→ What is required: In the records below, find each line with "flex" and copy it.

Supplied information below:

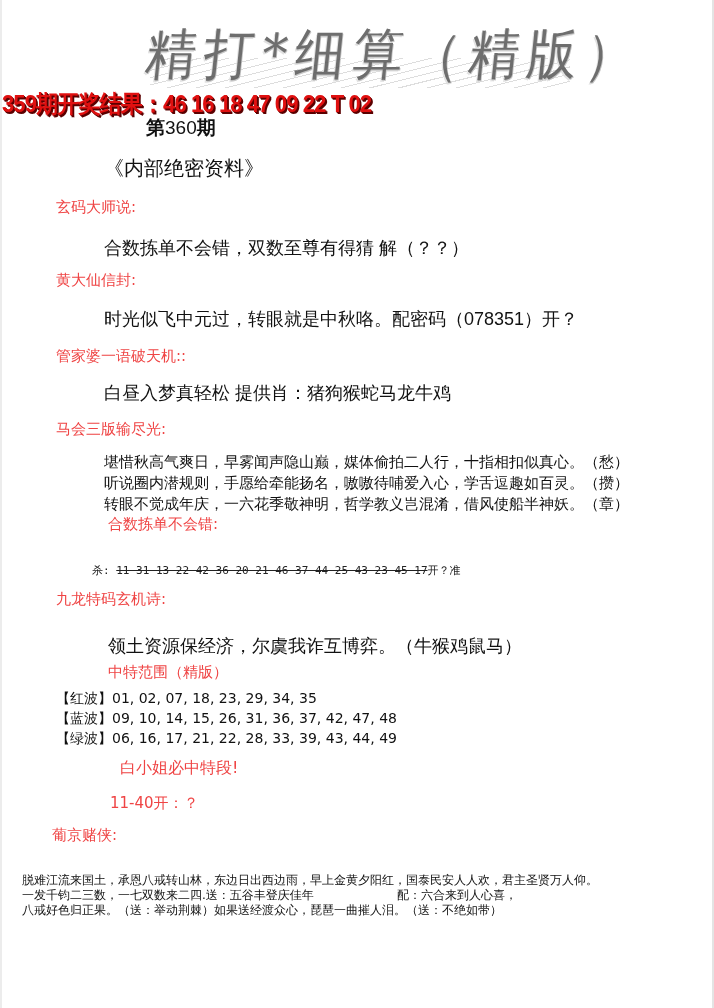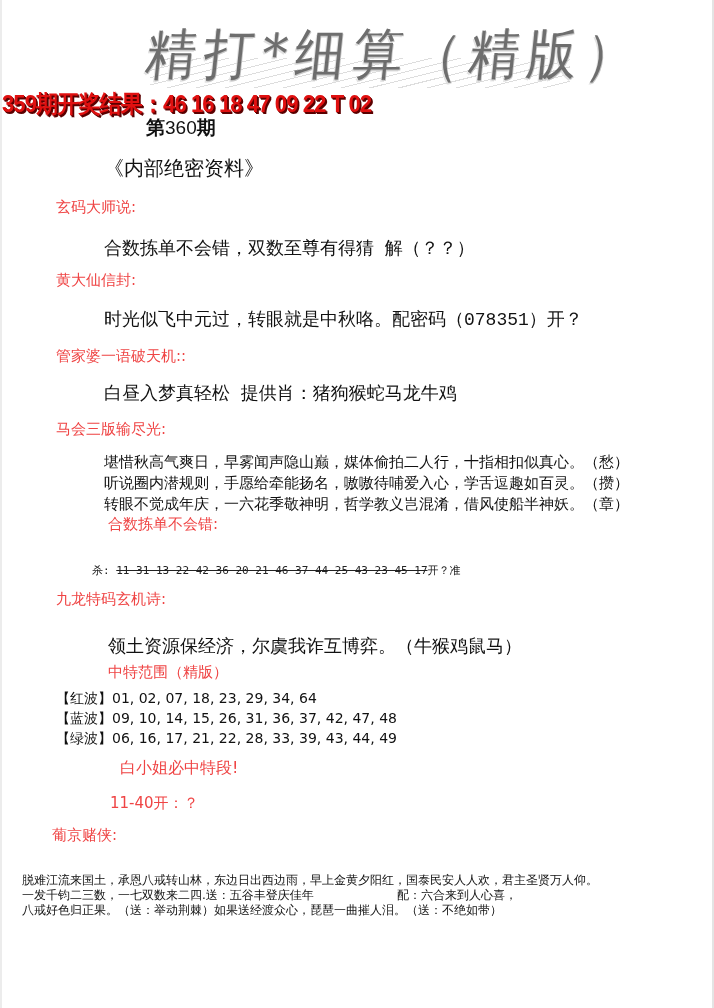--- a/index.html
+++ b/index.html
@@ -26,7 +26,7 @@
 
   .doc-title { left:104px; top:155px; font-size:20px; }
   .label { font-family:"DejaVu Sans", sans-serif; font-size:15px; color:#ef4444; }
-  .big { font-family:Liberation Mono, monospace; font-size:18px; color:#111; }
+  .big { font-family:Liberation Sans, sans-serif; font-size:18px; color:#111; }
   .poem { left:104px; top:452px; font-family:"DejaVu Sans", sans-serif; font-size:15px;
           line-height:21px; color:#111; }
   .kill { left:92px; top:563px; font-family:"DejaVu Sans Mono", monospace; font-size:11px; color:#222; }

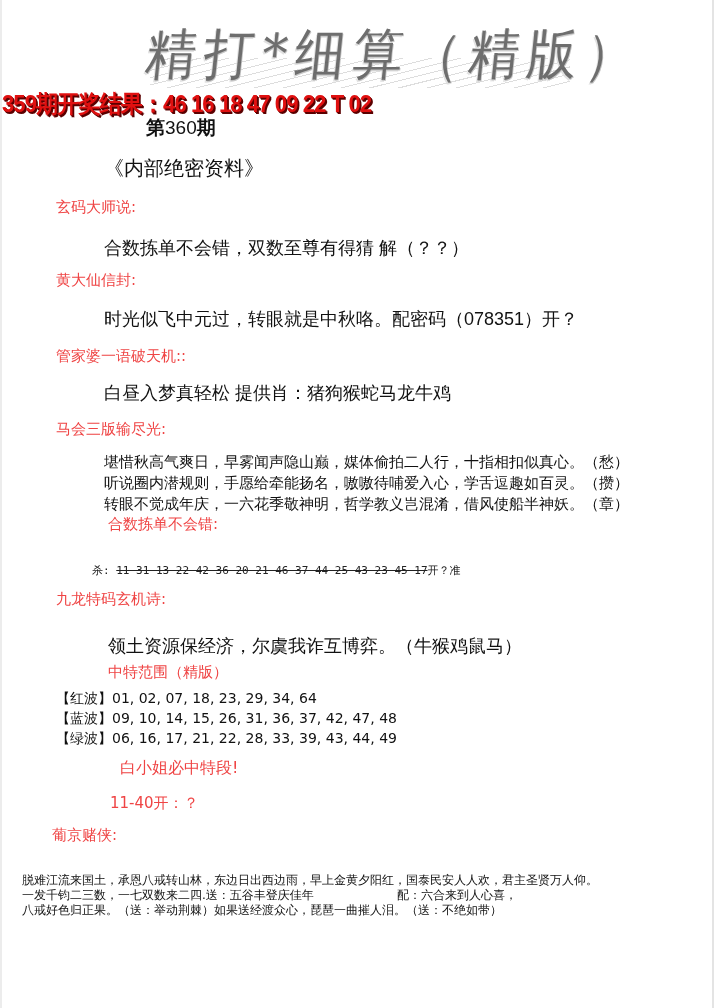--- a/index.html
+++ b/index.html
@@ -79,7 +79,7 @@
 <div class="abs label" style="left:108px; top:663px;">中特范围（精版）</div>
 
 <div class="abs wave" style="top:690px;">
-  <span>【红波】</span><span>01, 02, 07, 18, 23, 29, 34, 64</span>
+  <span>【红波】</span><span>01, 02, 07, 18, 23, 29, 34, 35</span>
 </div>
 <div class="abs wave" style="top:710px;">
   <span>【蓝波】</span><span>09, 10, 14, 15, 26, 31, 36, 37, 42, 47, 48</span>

End of Supplied information.
Supplied information below:

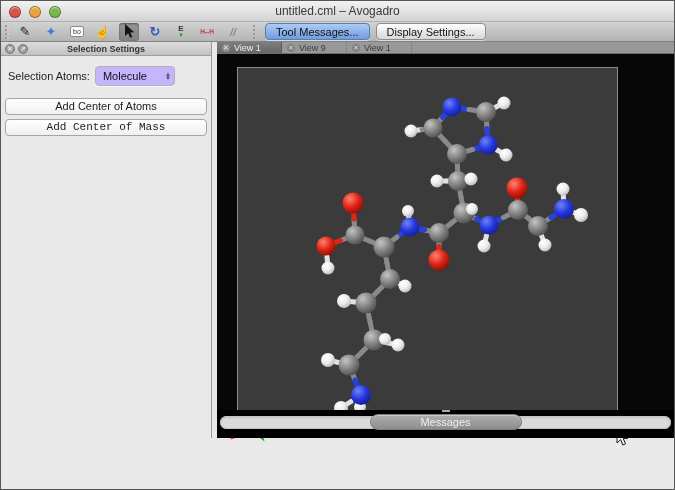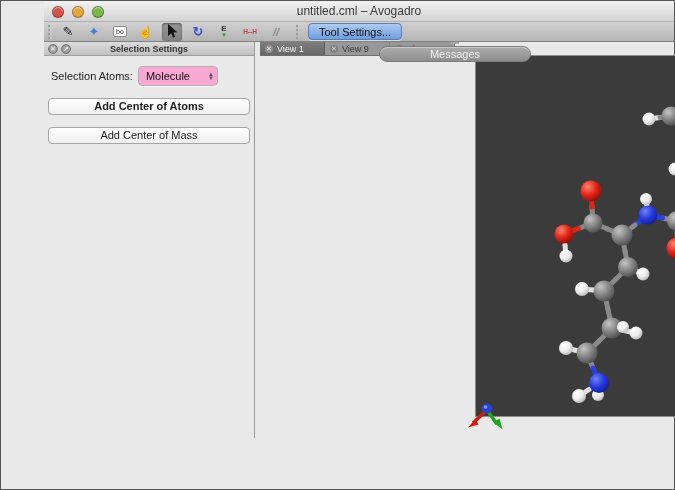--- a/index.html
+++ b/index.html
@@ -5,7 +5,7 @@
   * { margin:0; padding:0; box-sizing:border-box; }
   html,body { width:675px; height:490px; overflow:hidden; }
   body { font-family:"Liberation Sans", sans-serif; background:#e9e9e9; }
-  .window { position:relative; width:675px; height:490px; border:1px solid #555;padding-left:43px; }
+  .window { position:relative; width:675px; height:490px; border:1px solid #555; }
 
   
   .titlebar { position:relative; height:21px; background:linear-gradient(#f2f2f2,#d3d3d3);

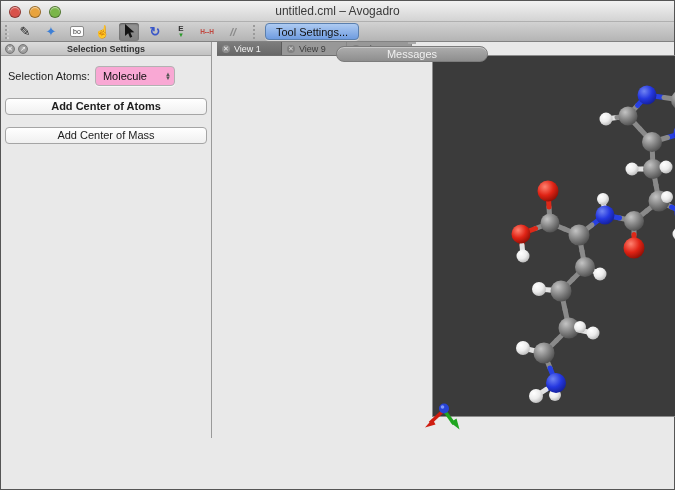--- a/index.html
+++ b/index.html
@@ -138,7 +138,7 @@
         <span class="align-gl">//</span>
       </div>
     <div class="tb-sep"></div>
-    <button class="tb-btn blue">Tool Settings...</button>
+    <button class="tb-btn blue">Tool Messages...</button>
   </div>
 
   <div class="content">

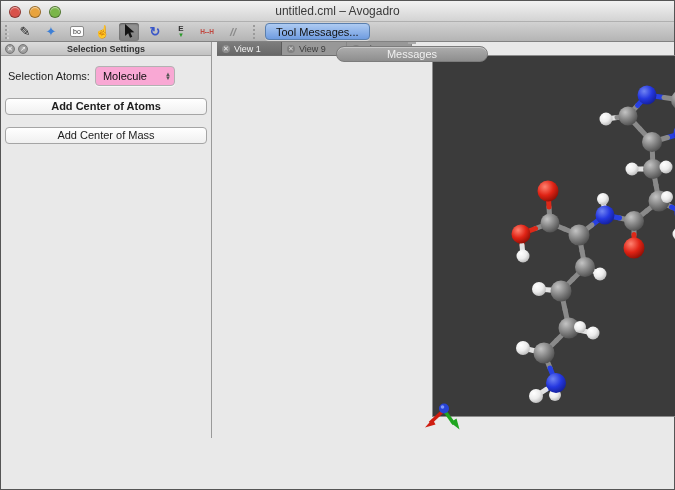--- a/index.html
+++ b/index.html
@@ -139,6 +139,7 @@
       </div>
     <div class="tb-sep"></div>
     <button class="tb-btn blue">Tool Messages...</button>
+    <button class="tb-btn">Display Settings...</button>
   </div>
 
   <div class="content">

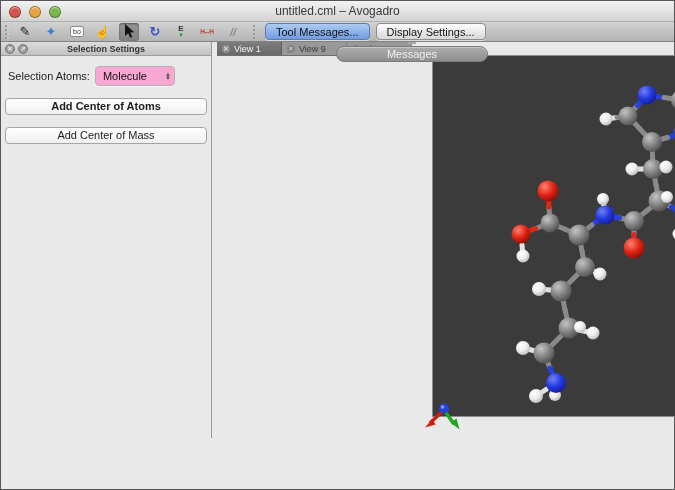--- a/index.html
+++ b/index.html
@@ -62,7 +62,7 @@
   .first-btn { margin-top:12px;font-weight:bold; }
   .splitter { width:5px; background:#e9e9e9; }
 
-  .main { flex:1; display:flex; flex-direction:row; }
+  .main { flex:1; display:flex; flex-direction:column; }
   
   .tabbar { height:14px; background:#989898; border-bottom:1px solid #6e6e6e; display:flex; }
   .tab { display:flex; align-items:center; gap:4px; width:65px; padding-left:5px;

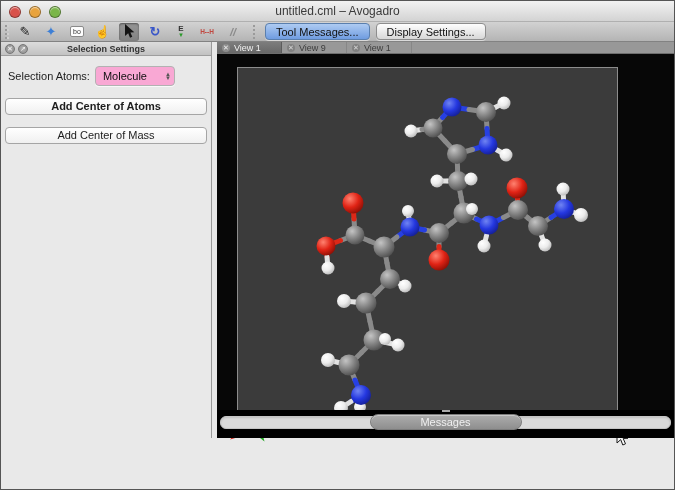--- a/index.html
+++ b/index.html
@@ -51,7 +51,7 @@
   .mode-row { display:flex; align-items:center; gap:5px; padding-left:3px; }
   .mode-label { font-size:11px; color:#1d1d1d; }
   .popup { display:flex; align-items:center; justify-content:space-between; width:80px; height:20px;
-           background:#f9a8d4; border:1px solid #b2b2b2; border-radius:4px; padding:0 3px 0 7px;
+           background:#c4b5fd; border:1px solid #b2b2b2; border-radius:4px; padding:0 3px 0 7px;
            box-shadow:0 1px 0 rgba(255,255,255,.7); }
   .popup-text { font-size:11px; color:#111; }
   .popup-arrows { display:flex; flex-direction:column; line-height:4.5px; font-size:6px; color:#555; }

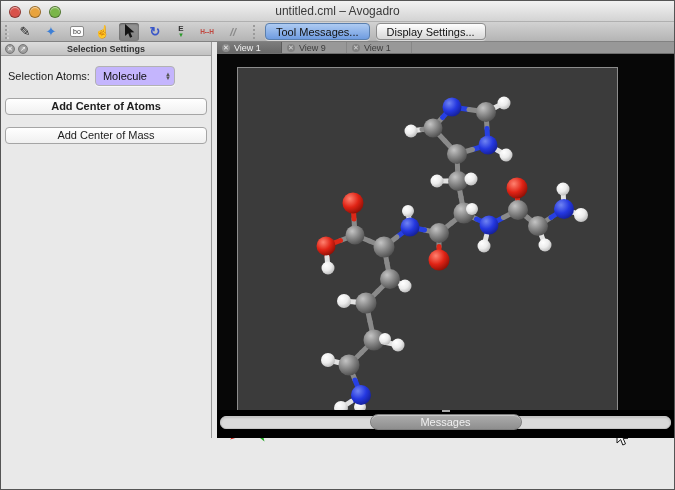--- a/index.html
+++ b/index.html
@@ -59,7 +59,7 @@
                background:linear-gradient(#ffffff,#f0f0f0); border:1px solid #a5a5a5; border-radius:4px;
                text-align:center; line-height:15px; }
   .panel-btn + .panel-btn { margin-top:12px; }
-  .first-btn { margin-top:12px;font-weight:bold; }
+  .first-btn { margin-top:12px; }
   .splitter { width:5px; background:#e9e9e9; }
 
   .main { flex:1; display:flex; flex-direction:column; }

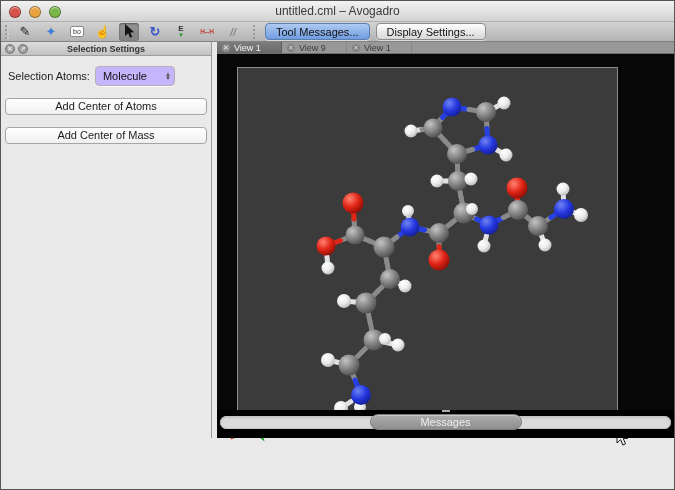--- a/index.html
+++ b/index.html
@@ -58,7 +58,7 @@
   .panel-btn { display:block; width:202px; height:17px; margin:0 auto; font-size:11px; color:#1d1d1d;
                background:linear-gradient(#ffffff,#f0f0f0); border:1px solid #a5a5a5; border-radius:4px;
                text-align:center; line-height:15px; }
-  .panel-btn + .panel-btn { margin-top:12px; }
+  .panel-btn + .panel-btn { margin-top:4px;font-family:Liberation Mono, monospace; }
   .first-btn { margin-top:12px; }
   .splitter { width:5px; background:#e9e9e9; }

End of Supplied information.

→ Written answer:
-  .main { flex:1; display:flex; flex-direction:row; }
+  .main { flex:1; display:flex; flex-direction:column; }
   .tabbar { height:14px; background:#989898; border-bottom:1px solid #6e6e6e; display:flex; }
   .tab { display:flex; align-items:center; gap:4px; width:65px; padding-left:5px;
   .mode-row { display:flex; align-items:center; gap:5px; padding-left:3px; }
   .popup { display:flex; align-items:center; justify-content:space-between; width:80px; height:20px;
   .popup-arrows { display:flex; flex-direction:column; line-height:4.5px; font-size:6px; color:#555; }
   .main { flex:1; display:flex; flex-direction:column; }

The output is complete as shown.